State Street Global Advisors (SSGA) announced their Fearless Girl campaign in 2017, that encouraged companies to add at least one woman director to their boards. In a letter to clients in 2022, State Street states, “In the years that followed, we’ve expanded this policy to most major markets and indices. Today, 862 (approximately 58 percent) of the 1,486 companies we identified with previously all-male boards have added one or more women directors. This past year, every company in the S&P500 had at least one woman on their board.”
State Street is enhancing its gender diversity policy to include all holdings, across the globe, to have at least one woman on their board beginning in the 2022 proxy season.

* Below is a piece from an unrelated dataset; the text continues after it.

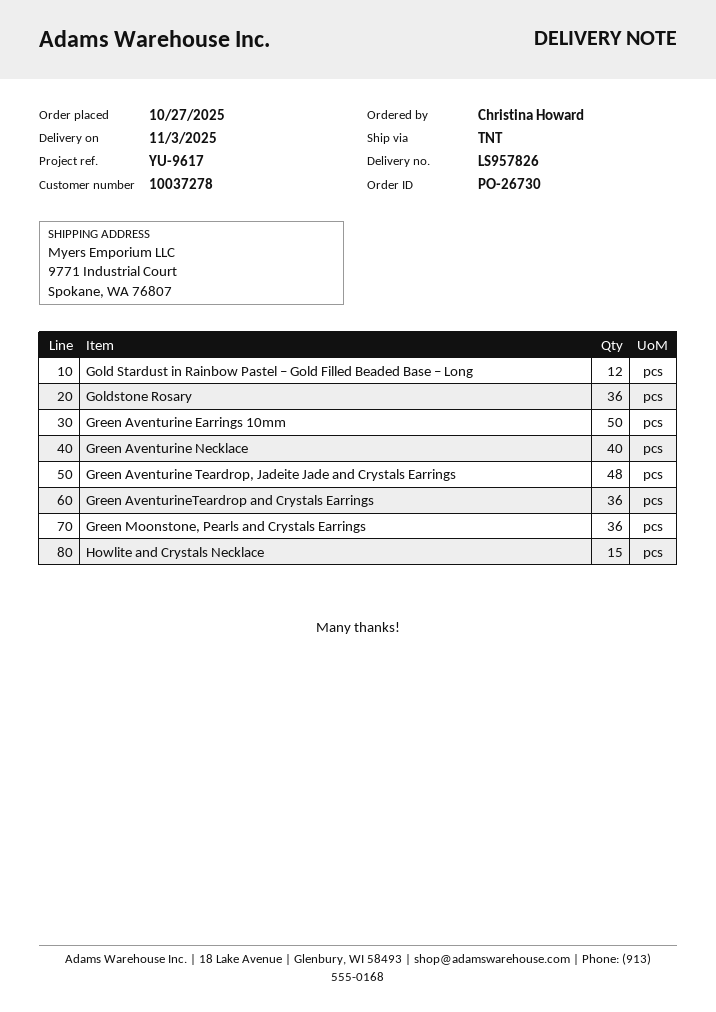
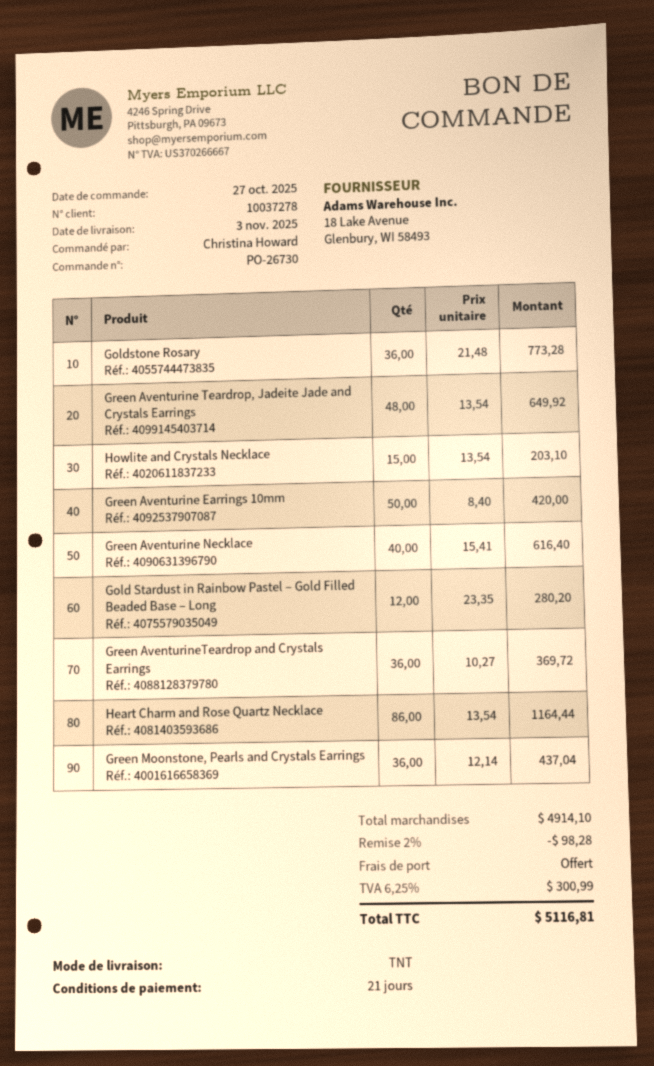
Heart Charm and Rose Quartz Necklace: none -> 86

Some Laudable Goals from Recognized Brands:
Last month, Twitter reported that it had increased the percentage of Black employees at its U.S. locations to 9.4 percent from 6.9 percent in only one year and the share of Hispanic workers to 8.0 percent from 5.5 percent. The company accomplished this by utilizing their flexible work from anywhere strategy to hire from markets with high populations of Black talent.
Google announced plans to hire 10,000 more Black Googlers by 2025 and increase Black leadership by 30 percent. Google is also investing $50M towards scholarships and career development programs at Historically Black Colleges and Universities and is working to provide digital skills training to 100,000 Black women.
Salesforce is making a new commitment to double the number of Black U.S. employees in leadership (VP+) by the end of 2023 and increase the number of Black U.S. employees to 50 percent by the end of 2023.
Asana’s strategy to increase diversity in its recruiting efforts includes partnering with organizations aligned with underrepresented communities in tech like Techqueria, Afrotech, YearUp, and The Marcy Lab School. Asana has pledged to seek out candidates from underrepresented communities, focusing on Historically Black Colleges and Universities, women’s colleges, and university clubs for early career programs. The company’s Interviewing Policy for leadership candidates is to interview at least one candidate from an underrepresented group and one non-male candidate for every leadership role.
Deloitte is choosing to hide the names of universities on candidate resumes from hiring managers. “We are calling it school and university-blind interviewing,” Deloitte’s Head of UK Resourcing Victoria Lawes, said in an interview with LinkedIn. “What we really want to do is ensure that whoever is recruiting isn’t consciously or unconsciously favoring a person who attended a certain school or university.” According to Lawes, she hopes that doing so will lead to a more diverse team at Deloitte, and one with more “diversity of thought” and “diversity of ideas.”
Many companies have responded to the call to action but progress is slow in seeing increased numbers of Black leadership in the C-Suite and management positions. The wage differential figures are downright depressing. And yet, change is happening, and it is happening from the top down with both regulatory and investor requirements that minority leaders are represented on Boards. Larger, influential companies are making significant changes to their operations and culture to recruit, retain, and promote diverse talent. What is new, is the commitment to transparency along with targets. If companies must report the results from their efforts, perhaps that will accelerate the pace of change. And hopefully we will look at 2022 when meaningful change did begin.